If you want to read a CSV file that may have invalid CSV, without throwing exceptions when a bad line is encountered, you currently have to construct a CsvConfiguration and populate all of the *Exception properties with a delegate that flags the specific line as problematic. Then you need to construct a while loop to iterate over every record in the file, and inside that loop add a conditional to the aforementioned flag and if so, avoid trying to read it. Then you need to reset the flag and in the other branch of the conditional (i.e. record read successfully), add it to a collection, or yield return it, or whatever.

Yikes, that's a lot of code for something that IMO should be simple.

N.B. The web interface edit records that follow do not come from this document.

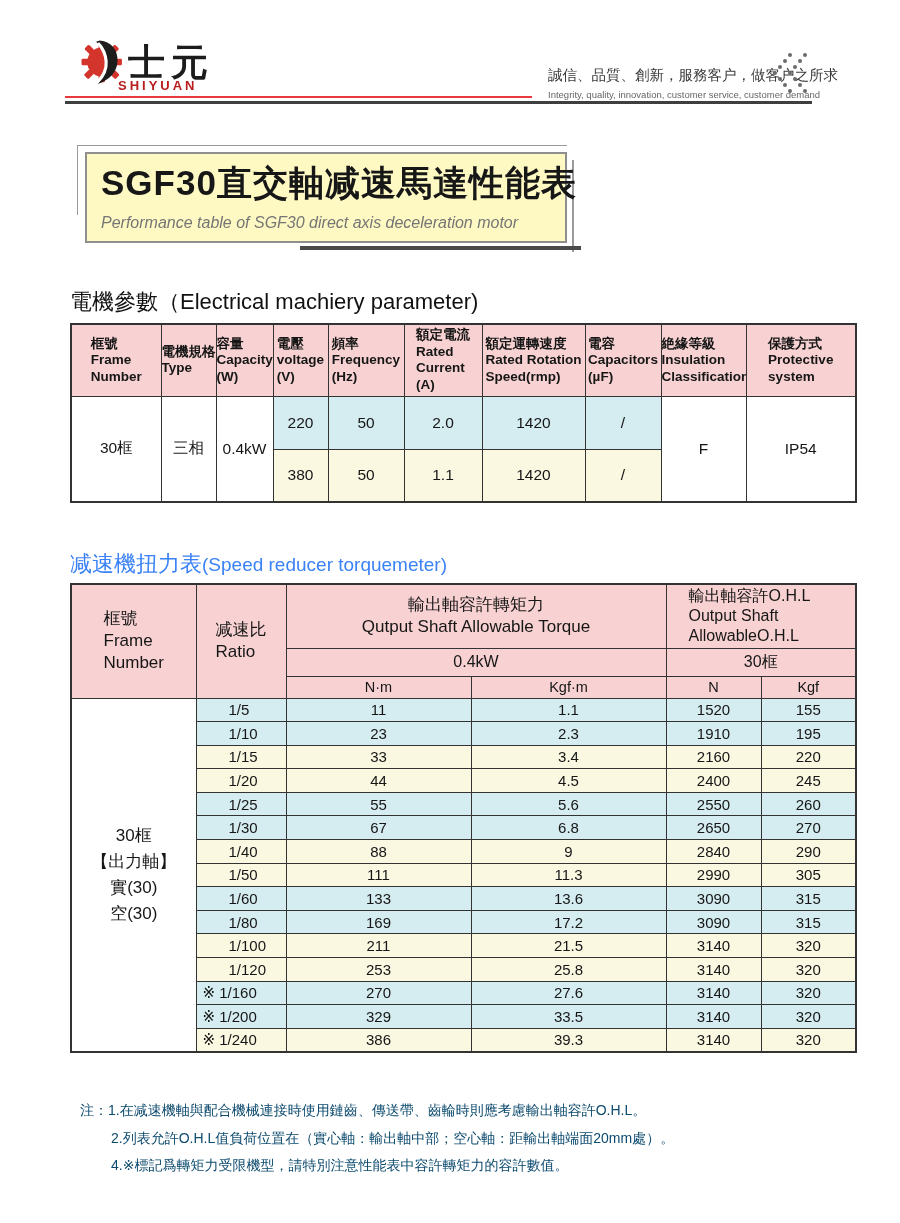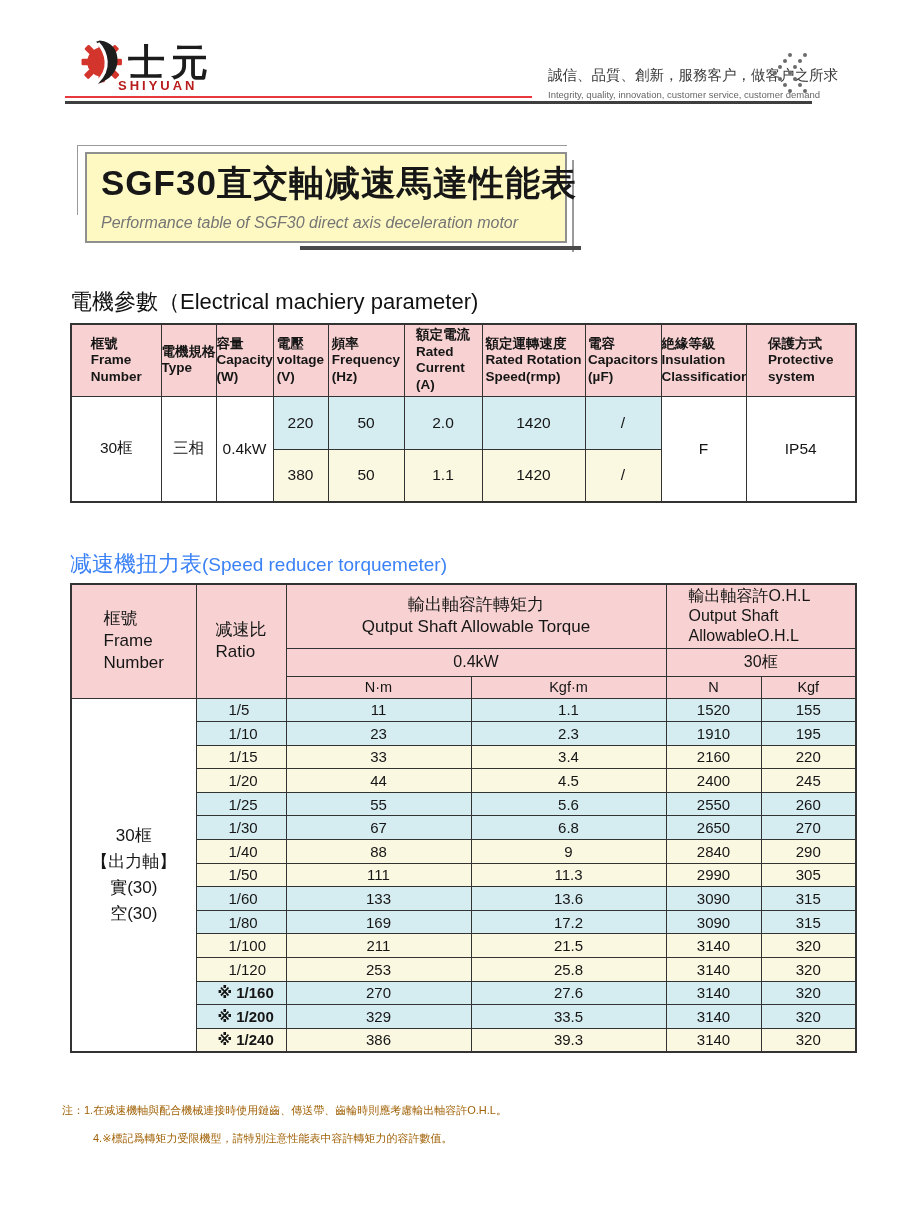"※ 1/160" .tbl-torque td.ratio.marked { font-weight: bold -> none; padding-left: 21px -> 6px }
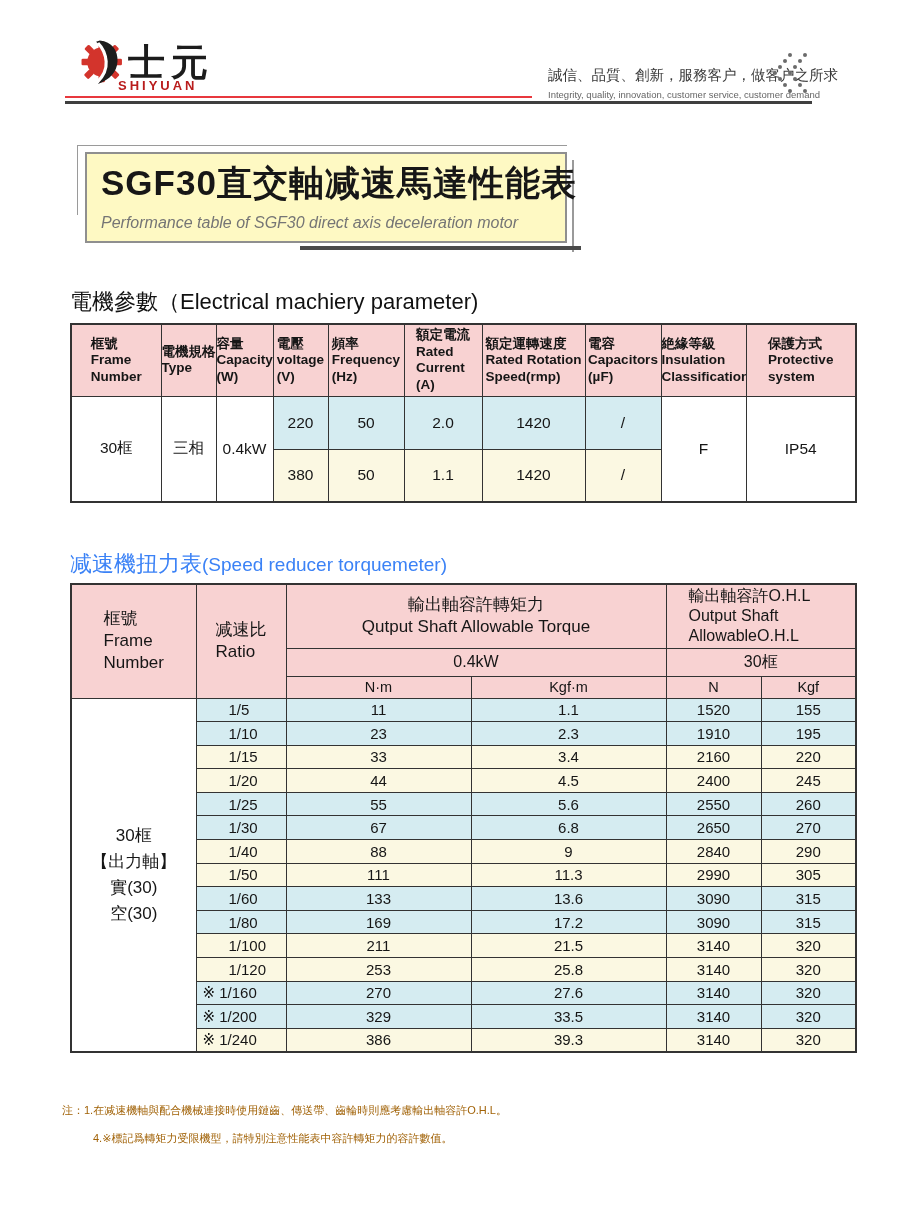"注：1.在减速機軸與配合機械連接時使用鏈齒、傳送帶、齒輪時則應考慮輸出軸容許O." .notes { color: #a16207 -> #0c4a6e; font-size: 11px -> 14px; left: 62px -> 80px }
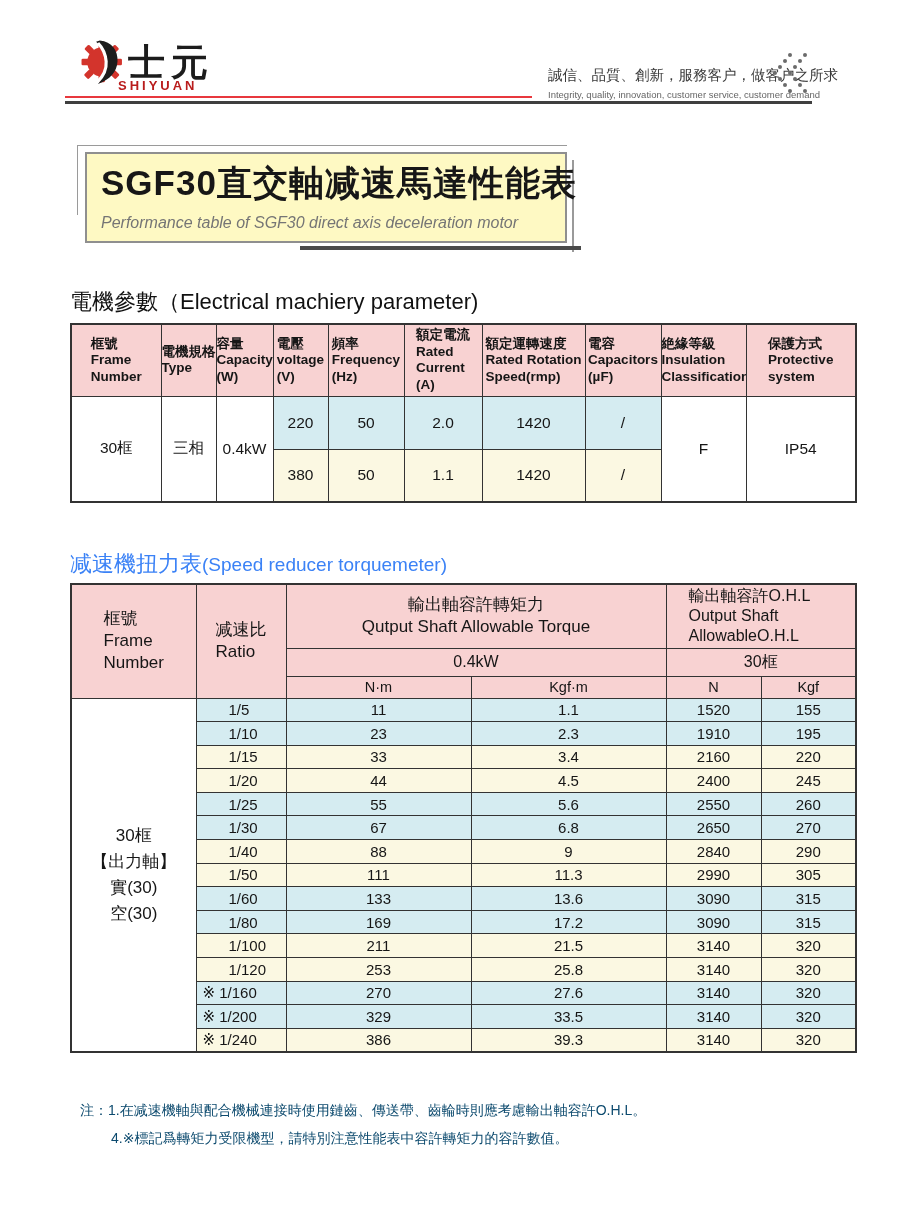"2.列表允許O.H.L值負荷位置在（實心軸：輸出軸中部；空心軸：距輸出軸端面20" div.line { html: none -> <div>2.列表允許O.H.L值負荷位置在（實心軸：輸出軸中部；空心軸：距輸出軸端面20mm處）。</div> }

Describe the solution you'd like Allow the CsvReader.GetRecords methods to accept an optional delegate that receives a CsvContext object and returns a bool. If supplied, said delegate is invoked when an invalid CSV row of any type is encountered. If the delegate returns true, the reader will behave as currently, i.e. bubble up relevant exceptions and abort reading. But if the delegate returns false, the reader will simply ignore that row and continue reading to the end of the file.

Signature:

public class CsvReader
{
    public delegate bool HandleGetRecordError(CsvContext context);

    public virtual IEnumerable<object> GetRecords(Type type, HandleGetRecordError handler)
    {
        ... implementation elided...
    }
}

This would allow for code like the following:

string invalidCsv = ...

using (var reader = new StringReader(invalidCsv));
using (var csv = new CsvReader(reader))
{
    // behaves exactly as GetRecords does currently
    return csv.GetRecords(recordType, context => true);
    
    // does NOT throw if an invalid record is encountered
    return csv.GetRecords(recordType, context => false);

    // allows for some very useful error tracking, e.g. which lines were bad
    var errorLineNumbers = new List<int>();

    return csv.GetRecords(recordType, context =>
    {
        errorLineNumbers.Add(context.Parser.RawRow);

        return false;
    });
}

IanKemp avatar Jul 19 '21 09:07 IanKemp

I think ReadingExceptionOccurred does what you're looking for. It gives you the CsvHelperException that occurred, which contains the context. You return true for the given exception to be thrown, or false to continue reading, ignoring that exception.